According to the Ministry of Labour, the risk of fire is one of the greatest threats to health and safety, property and the delivery of essential services. Statistics from the Canada Mortgage and Housing Corporation reveal that annually, fires in residential units account for 70-80 per cent of Canadian fire deaths and 60-70 per cent of fire injuries.
When it comes to fire safety, it is the responsibility of all residents to know how to protect themselves, their families and their fellow apartment building dwellers. When a fire occurs in your suite, it may be instinct to panic. However, if you take precautions and practice fire safety routines you can deal with the situation with relative aplomb.

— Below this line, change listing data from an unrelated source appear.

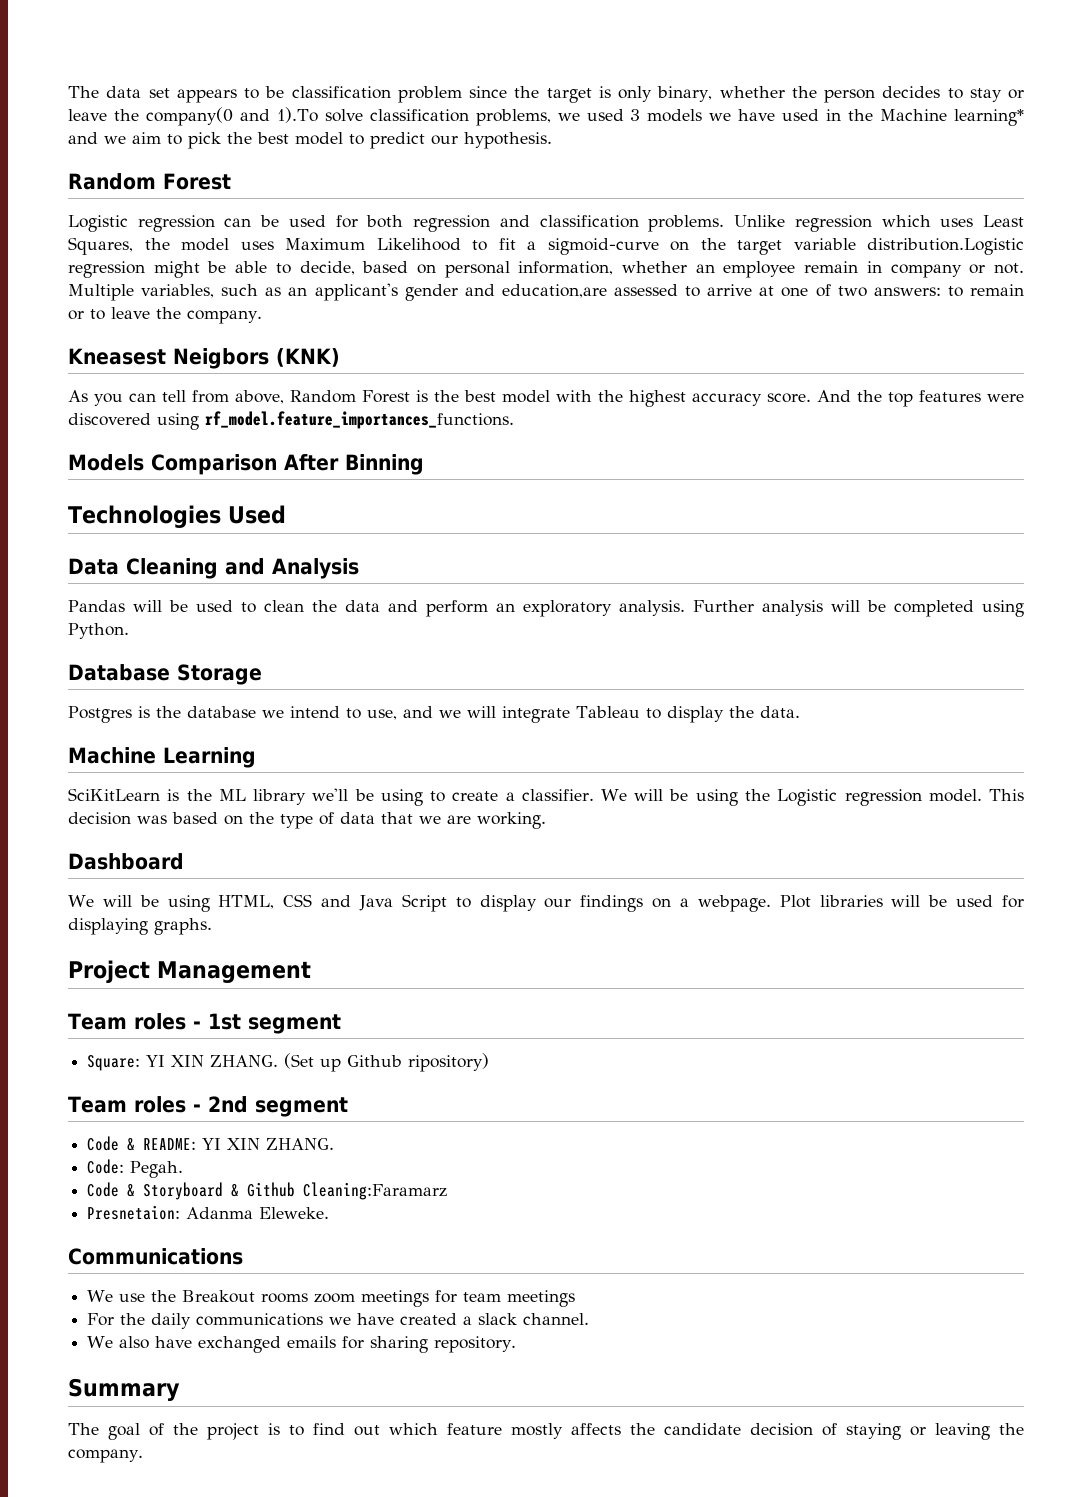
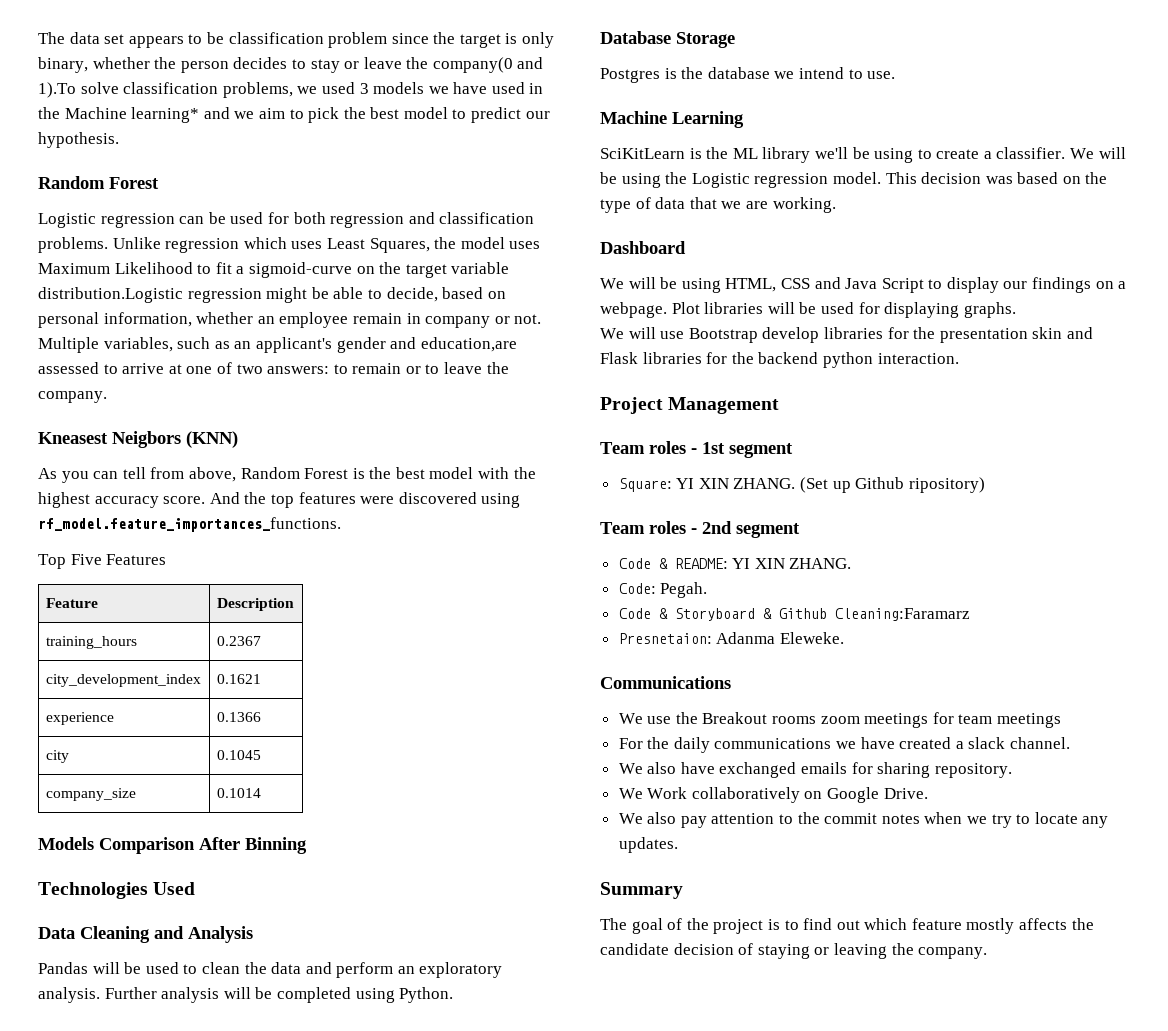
[276,348,340,367] (KNK) -> [186,431,238,448] (KNN)
(514, 420) none -> [38,554,167,569] [45,598,98,608] [216,598,294,611] [45,636,137,649] [216,636,261,646] [45,674,201,687] [216,674,261,684] [45,712,114,725] [216,712,261,722] [45,750,69,763] [216,750,261,760] [45,788,136,801] [216,788,261,798] // Top Five Features // Feature | Description // training_hours | 0.2367 // city_development_index | 0.1621 // experience | 0.1366 // city | 0.1045 // company_size | 0.1014
[367,706,800,723] use, and we will integrate Tableau to display the data. -> [867,71,896,79] use.
(212, 926) none -> [600,327,1093,343] [600,352,959,368] // We will use Bootstrap develop libraries for the presentation skin and Flask libraries for the backend python interaction.
(517, 1344) none -> [618,787,928,803] [618,812,1109,828] [618,837,678,853] // We Work collaboratively on Google Drive. // We also pay attention to the commit notes when we try to locate any updates.

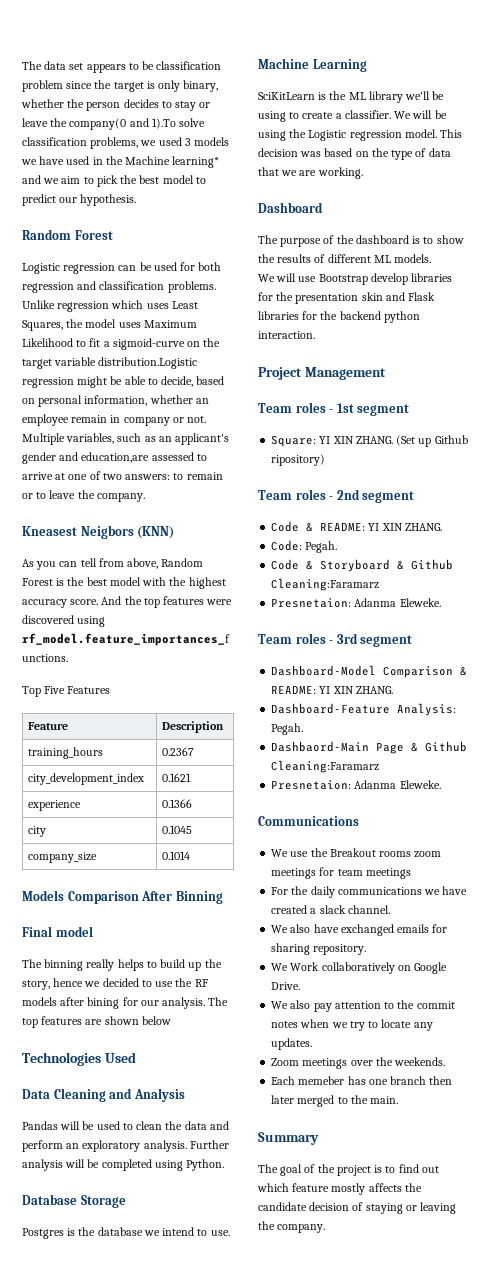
(307, 845) none -> [22,926,93,937] [22,959,222,971] [22,978,208,990] [22,997,229,1009] [22,1016,171,1028] // Final model // The binning really helps to build up the story, hence we decided to use the RF models after bining for our analysis. The top features are shown below
[600,277,1127,293] [600,302,1016,318] We will be using HTML, CSS and Java Script to display our findings on a webpage. Plot libraries will be used for displaying graphs. -> [258,235,464,247] [258,254,432,263] The purpose of the dashboard is to show the results of different ML models.
(844, 638) none -> [258,633,413,647] [271,665,468,678] [271,685,393,694] [271,703,457,716] [271,723,304,735] [271,741,468,754] [271,760,380,773] [271,780,441,790] // Team roles - 3rd segment // Dashboard-Model Comparison & README: YI XIN ZHANG. // Dashboard-Feature Analysis: Pegah. // Dashbaord-Main Page & Github Cleaning:Faramarz // Presnetaion: Adanma Eleweke.
(678, 845) none -> [271,1057,446,1069] [271,1076,453,1085] [271,1095,399,1107] // Zoom meetings over the weekends. // Each memeber has one branch then later merged to the main.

Circuit Training: Let’s begin with your electrical outlets. With the amount of electronics we have these days – laptop, iPod, iPad, and cellphone – it’s easy to overload your circuits. Ensure to invest in a well-made power bar that you can use to plug in your various electronics. Many power bars come with a surge-guard, which is particularly helpful during a power outage due to a storm.
Sudden jolts in electrical currents can not only potentially ruin your electronics, but cause fires. Surge guards help to prevent these jolts from becoming catastrophic. Tip: When you’re purchasing something like this, talk to a sales associate. Better yet, hold onto the receipt and run the product by your landlord. If it’s not the right product, exchange it.
Careful Cooking: In rental apartments, fires caused by cooking are quite common. It is critical to always keep an eye on your stove when you are preparing a meal. As well, it’s good practice to clean your stovetop and oven regularly to prevent buildup of food particles that can become burnt and act like charcoal to a potential fire.
Here are some additional cooking tips:
• Try to avoid self-cleaning ovens. These ovens become extremely hot in order to “burn off” any pieces of junk left behind. As you can imagine, this poses a potential fire hazard.
• If you do have a fire from cooking, avoid pouring water on it – this will only make it worse as a stove is an electrical appliance.
• For grease fires, keep baking soda on hand to douse the flames.
• If particles of food beneath the stove element catch fire, put on an oven mitt and slowly cover the flames with a cookie sheet.
• If the fire is within the oven itself, avoid opening the door as oxygen will make the flames bigger.
Make sure you always have a small, functional fire extinguisher in your kitchen and ensure that all members of your household know how to use it.
Auto Pilot: Purchase appliances, including hair straighteners, irons and crockpots, that have an auto-shut off feature built in. This way, if you forget to turn off the coffee maker before you leave the house it will turn itself off before overheating.
If you use space heaters, which most residents living in rental apartments do, follow the instructions carefully. Give the space heater plenty of room when it is running so the heat has a place to escape. Do not cover it with clothing and never leave it on a carpeted floor.
Bright Idea: Another essential thing to remember is to never leave burning candles unattended. They may seem safe, but one small spark and a fire could be easily started. If you smoke, do not smoke in bed. Always use a deep ashtray and never smoke while tired. Preferably, go outside to smoke and ensure your cigarette butts are properly disposed of.
Know Your Out: Every rental apartment building has a fire escape plan on each floor. Take time to look over this plan and practice it. You may want to organize a floor-wide or building-wide trial run of evacuation procedures. It is a good idea to do this at least once per year. Try to designate someone who will help those who are disabled or elderly to evacuate the building. It is also very important to remember that you should never use the elevator during a fire – always take the stairs!
The Ontario Fire Marshal offers this procedure to follow in the event of a fire in your building:
1. Before opening your unit door, use the back of your hand and touch the top of the door and around the door handle. If it feels hot or warm, do not open the door. An indication of heat means there could be a fire behind the door.
2. If the door is cool to the touch, brace your foot and shoulder against the door and open it slightly.
3. If you see smoke, do not enter the hallway, you must stay in your unit. Follow the procedures indicated below when your path is blocked by smoke.
4. If the hallway is clear of smoke, exit your unit and close the door behind you.
5. Never use the elevators during a fire. Go to the nearest exit stairwell. Using the same procedures as mentioned above, check the door for heat before you open it slightly.
6. If you see smoke, do not go this way. You must use another exit. Close the door tightly and go to the second exit stairwell. Most buildings have an exit stairwell at both ends of the hall. Before you open the door, again check for heat and check the stairwell for smoke.
7. If the stairwell is clear of smoke, enter it and close the door tightly behind you.
8. Go down the stairs and exit the building.
Play Detective: Find out whether your apartment is equipped with working smoke alarms and, if applicable, carbon monoxide detectors. The general rule of thumb is to test your smoke alarm every six months. The landlord will also ensure that the fire alarms in the building are working. When testing is done, notices will be sent out so you will be prepared. Try to organize your evacuation procedure trial run during the fire alarm testing!
Keep yourself and your apartment building safe by practicing all of the fire safety tips above. Look out for each other and strengthen your community!